Stored records:
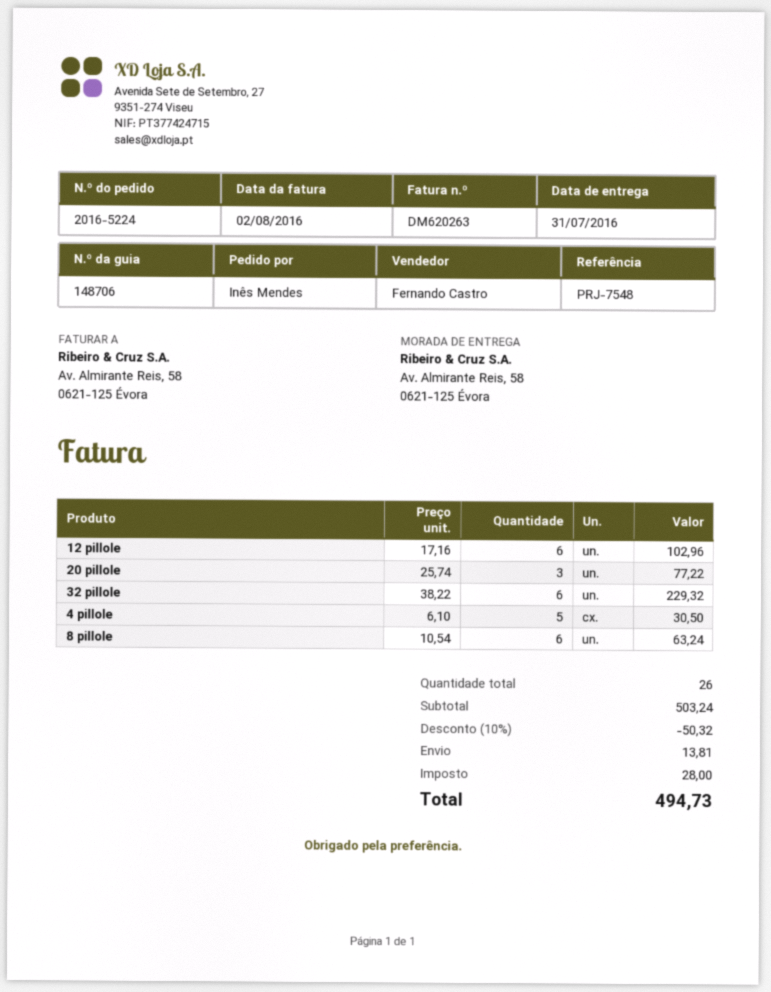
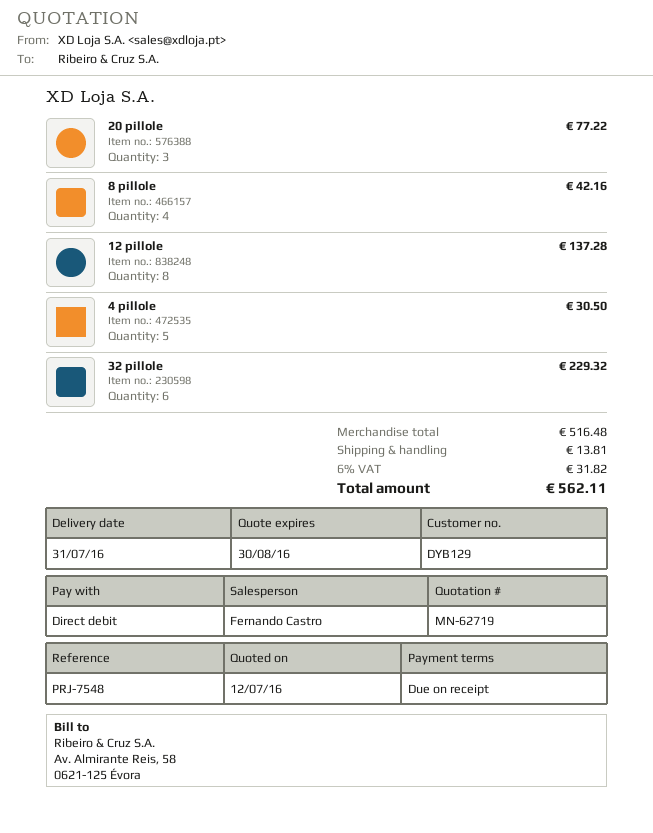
12 pillole: 6 for 102.96 -> 8 for 137.28
8 pillole: 6 for 63.24 -> 4 for 42.16
subtotal: 503.24 -> 516.48
discount: 10% = 50.32 -> none
tax: 28.00 -> 31.82
total: 494.73 -> 562.11

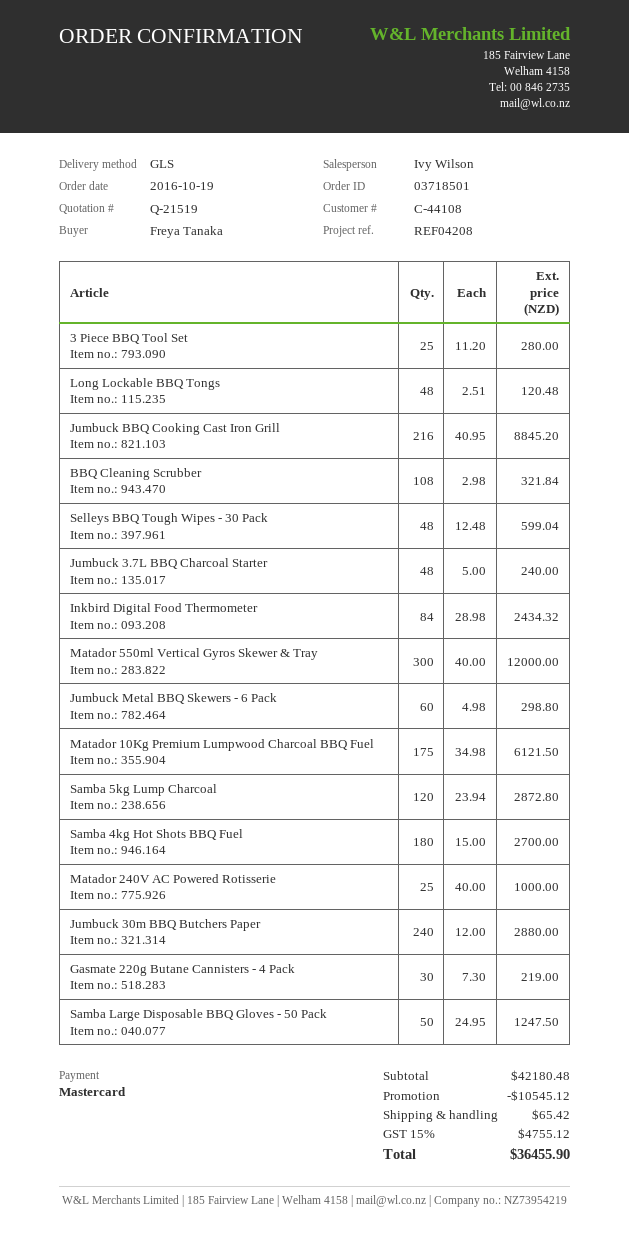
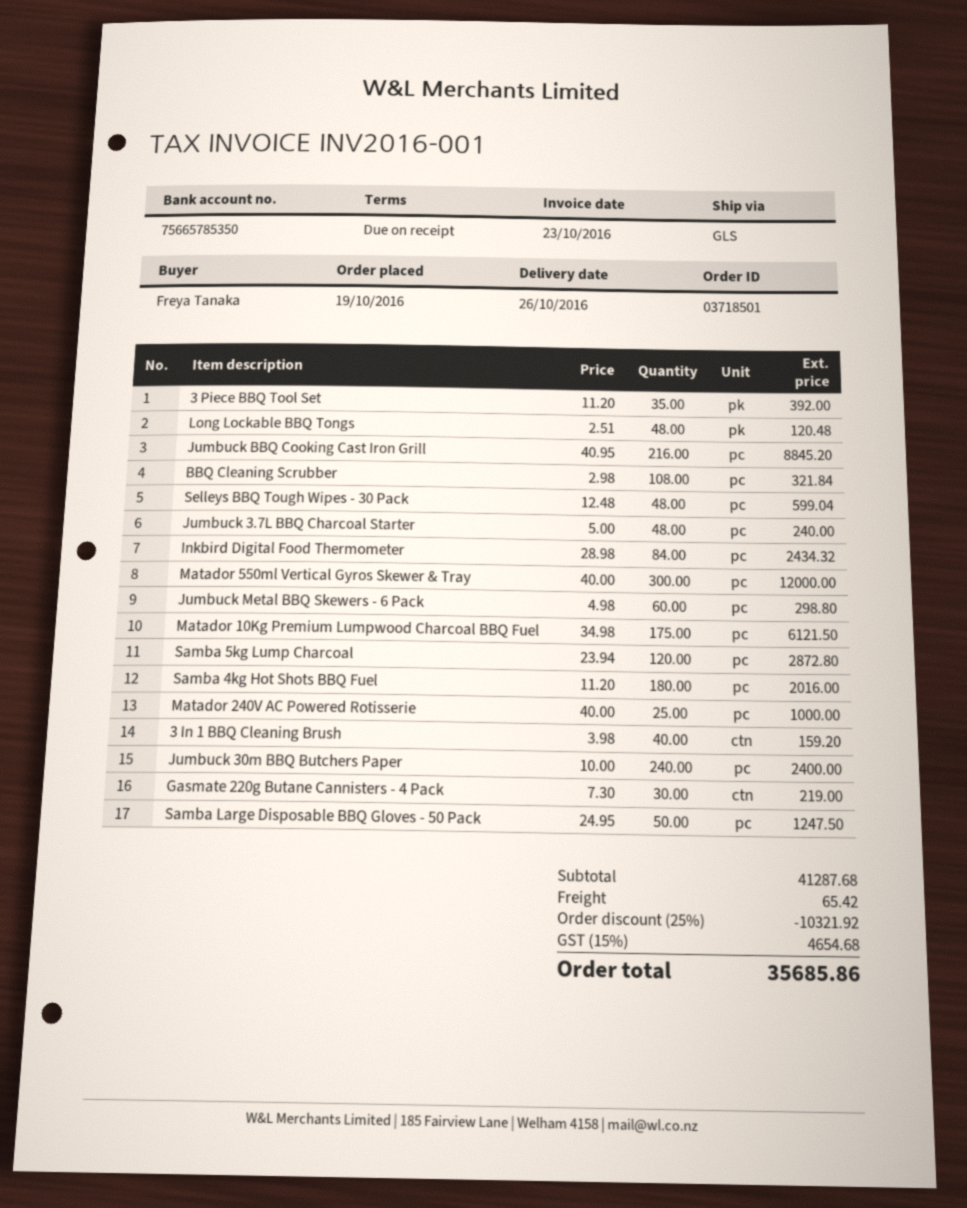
3 Piece BBQ Tool Set: 25 x 11.20 = 280.00 -> 35 x 11.20 = 392.00
Samba 4kg Hot Shots BBQ Fuel: 180 x 15.00 = 2700.00 -> 180 x 11.20 = 2016.00
Jumbuck 30m BBQ Butchers Paper: 240 x 12.00 = 2880.00 -> 240 x 10.00 = 2400.00
3 In 1 BBQ Cleaning Brush: none -> 40 x 3.98 = 159.20
subtotal: 42180.48 -> 41287.68
discount: 10545.12 -> 10321.92
tax: 15% = 4755.12 -> 15% = 4654.68
total: 36455.90 -> 35685.86

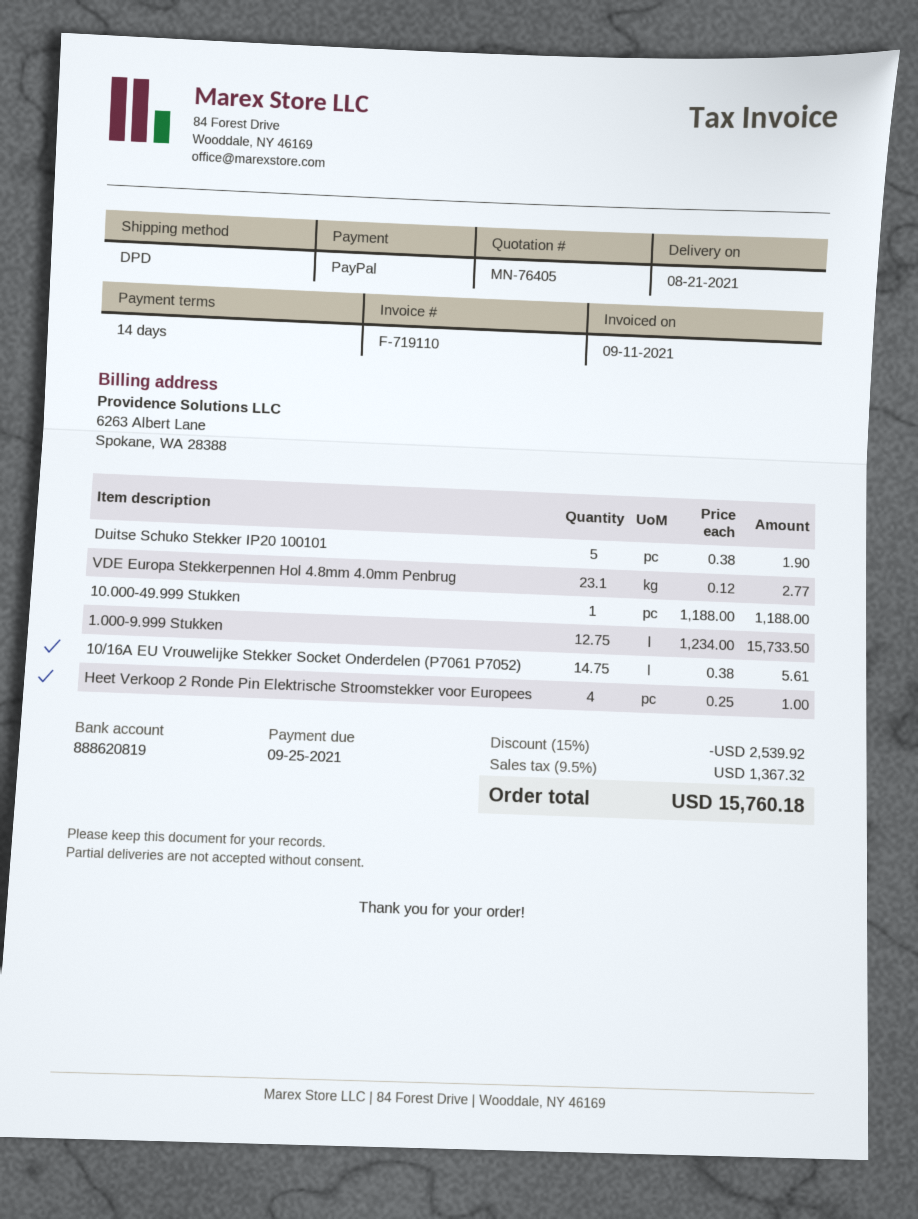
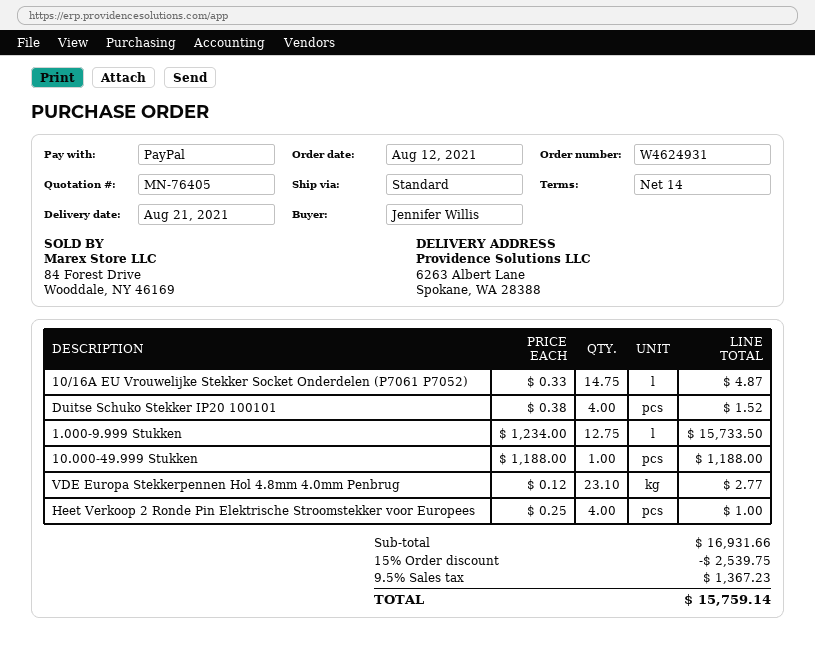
shipping method: DPD -> standard
Duitse Schuko Stekker IP20 100101: 5 x 0.38 = 1.90 -> 4 x 0.38 = 1.52
10/16A EU Vrouwelijke Stekker Socket Onderdelen (P7061 P7052): 14.75 x 0.38 = 5.61 -> 14.75 x 0.33 = 4.87
discount: 15% = 2539.92 -> 15% = 2539.75
tax: 9.5% = 1367.32 -> 9.5% = 1367.23
total: 15760.18 -> 15759.14

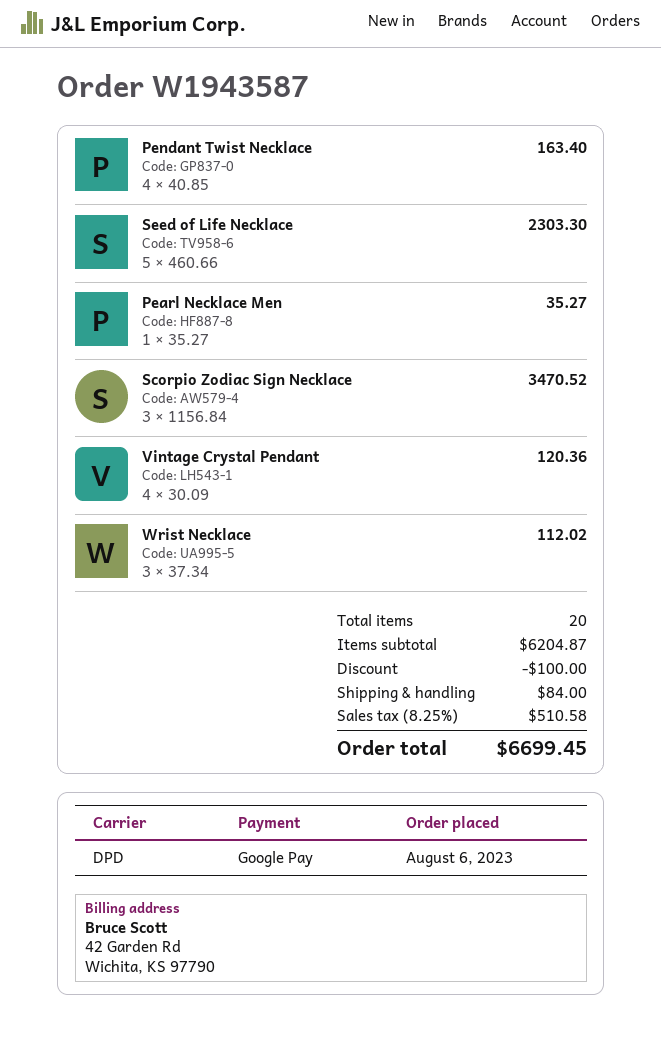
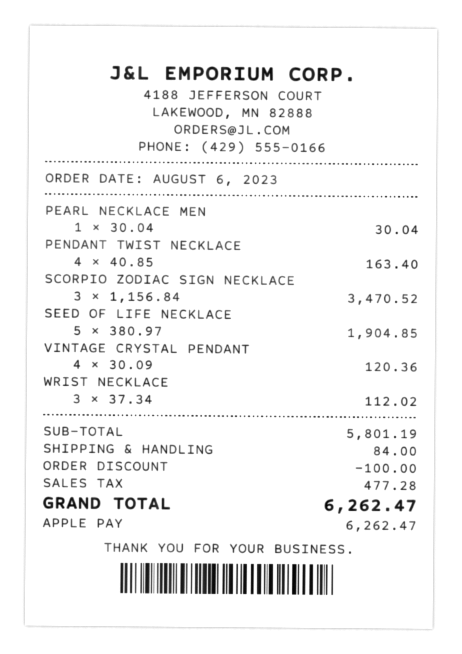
payment method: Google Pay -> Apple Pay
Seed of Life Necklace: 5 x 460.66 = 2303.30 -> 5 x 380.97 = 1904.85
Pearl Necklace Men: 1 x 35.27 = 35.27 -> 1 x 30.04 = 30.04
subtotal: 6204.87 -> 5801.19
tax: 510.58 -> 477.28
total: 6699.45 -> 6262.47

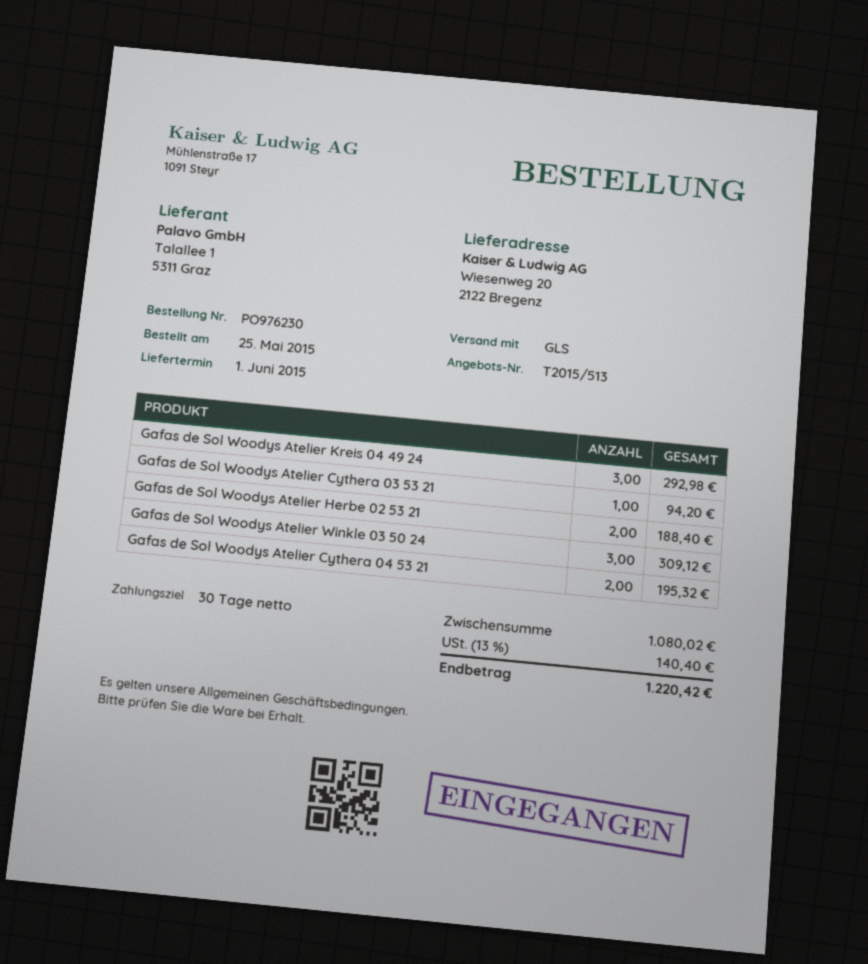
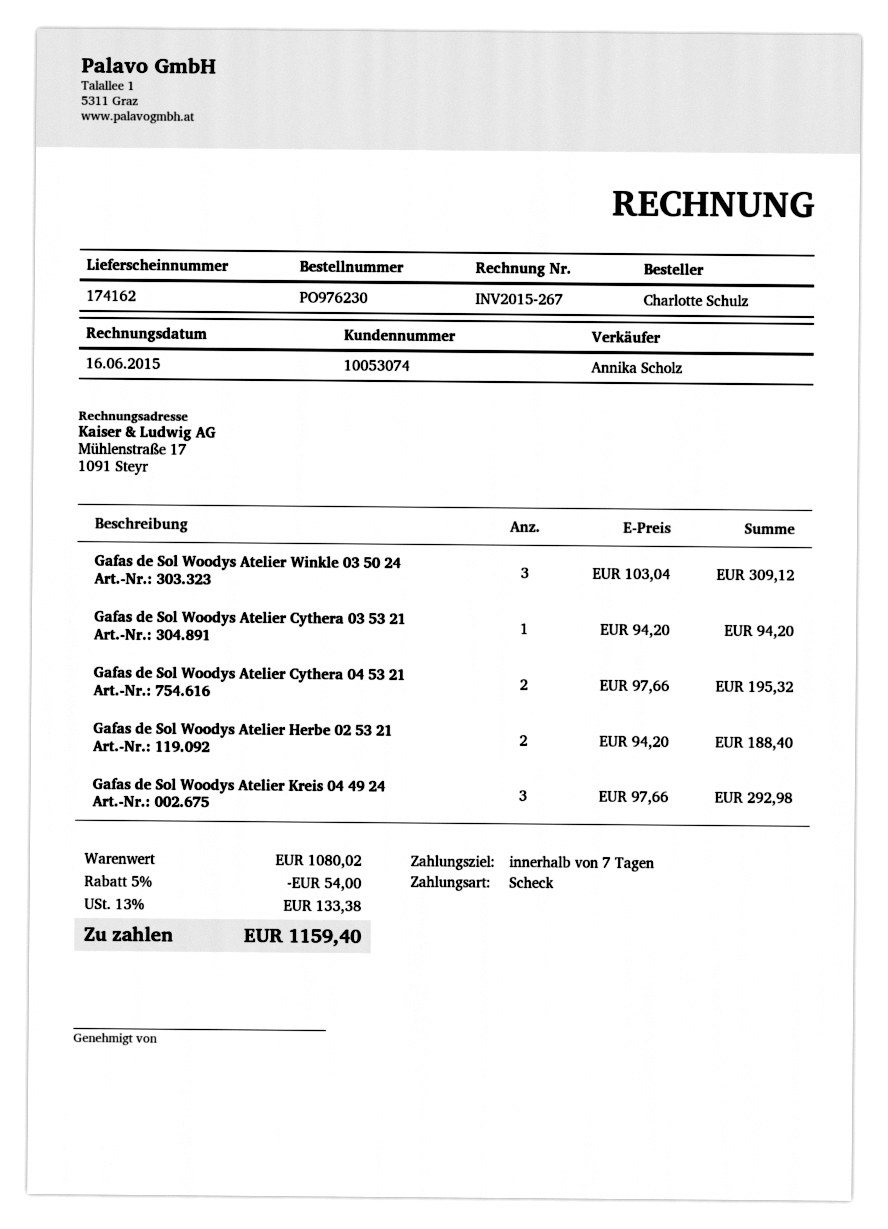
payment terms: 30 days -> 7 days
discount: none -> 5% = 54.00
tax: 13% = 140.40 -> 13% = 133.38
total: 1220.42 -> 1159.40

TASK INSTRUCTIONS:
Whenever a line includes the word "pillole", pull it out of the entries.

ANSWER TO THE EXERCISE:
12 pillole: 6 for 102.96 -> 8 for 137.28
8 pillole: 6 for 63.24 -> 4 for 42.16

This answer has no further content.